BEGIN DATA FOR THIS EXERCISE
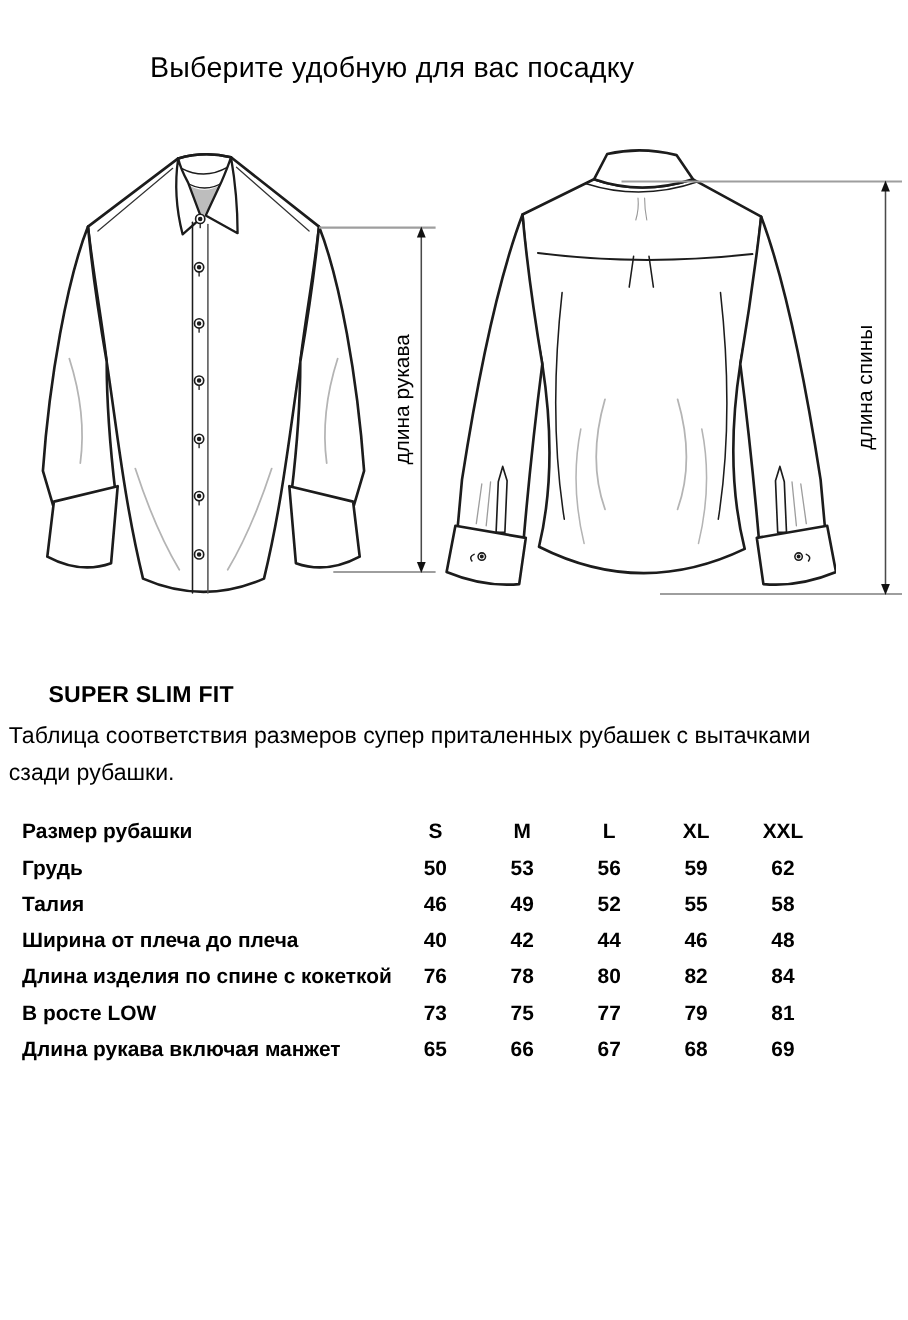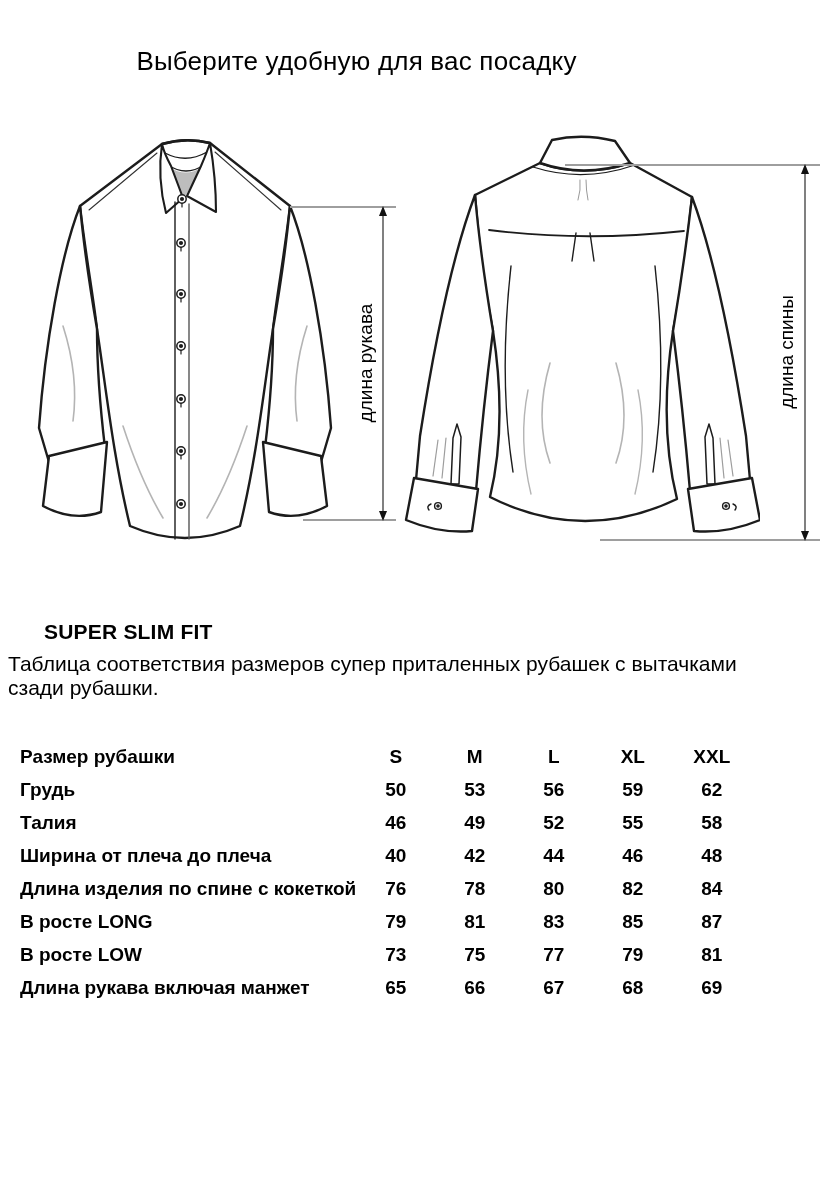--- a/index.html
+++ b/index.html
@@ -21,7 +21,7 @@
   }
   .section-desc{
     position:absolute;left:8px;top:652px;width:760px;
-    font-size:21px;line-height:24px;font-weight:400;
+    font-size:21px;line-height:34px;font-weight:400;
   }
   table.size-table{
     position:absolute;left:20px;top:740px;border-collapse:collapse;table-layout:fixed;

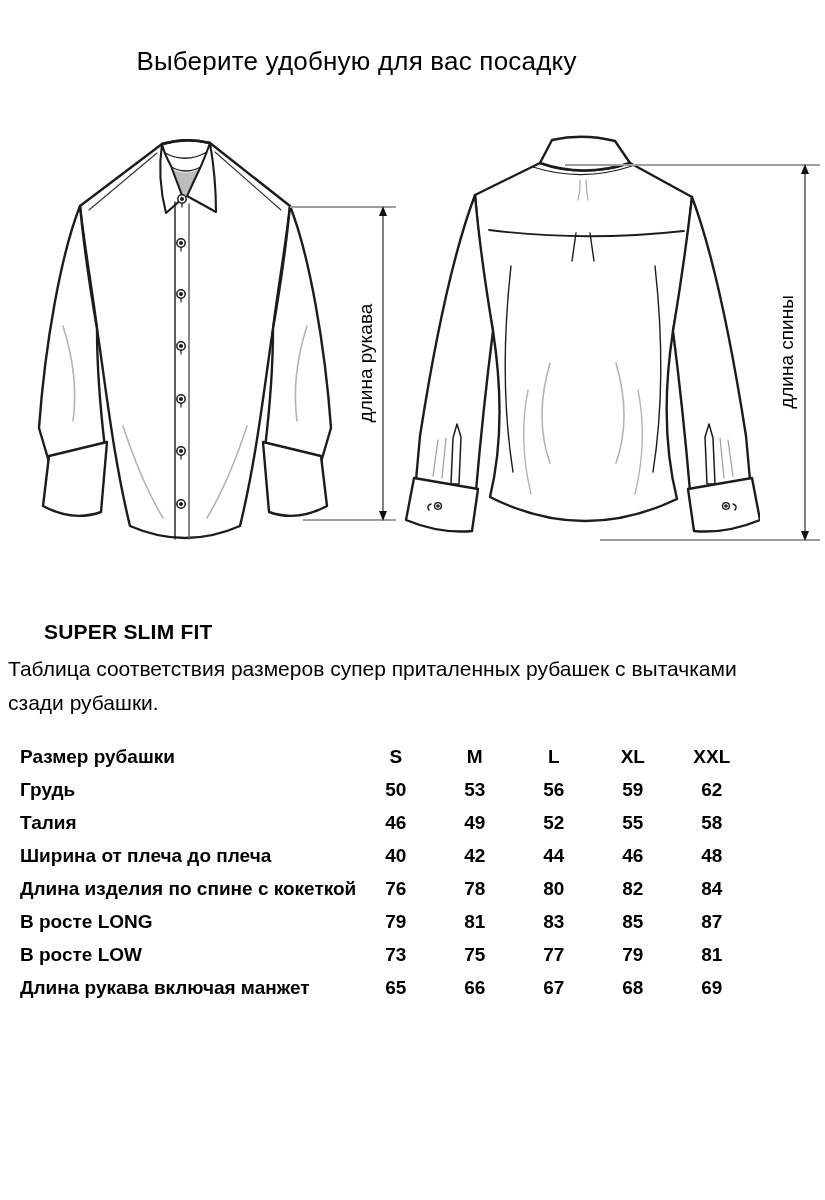--- a/index.html
+++ b/index.html
@@ -244,14 +244,6 @@
         <td class="val">84</td>
       </tr>
       <tr>
-        <td class="lbl">В росте LONG</td>
-        <td class="val">79</td>
-        <td class="val">81</td>
-        <td class="val">83</td>
-        <td class="val">85</td>
-        <td class="val">87</td>
-      </tr>
-      <tr>
         <td class="lbl">В росте LOW</td>
         <td class="val">73</td>
         <td class="val">75</td>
END DATA FOR THIS EXERCISE
▸ **INSTRUCTIONS FOR THE TASK**
What's needed here is an exact repeat of all the records above, pictures excluded.

▸ **ANSWER SPACE**
--- a/index.html
+++ b/index.html
@@ -21,7 +21,7 @@
   }
   .section-desc{
     position:absolute;left:8px;top:652px;width:760px;
-    font-size:21px;line-height:24px;font-weight:400;
+    font-size:21px;line-height:34px;font-weight:400;
   }
   table.size-table{
     position:absolute;left:20px;top:740px;border-collapse:collapse;table-layout:fixed;

--- a/index.html
+++ b/index.html
@@ -244,14 +244,6 @@
         <td class="val">84</td>
       </tr>
       <tr>
-        <td class="lbl">В росте LONG</td>
-        <td class="val">79</td>
-        <td class="val">81</td>
-        <td class="val">83</td>
-        <td class="val">85</td>
-        <td class="val">87</td>
-      </tr>
-      <tr>
         <td class="lbl">В росте LOW</td>
         <td class="val">73</td>
         <td class="val">75</td>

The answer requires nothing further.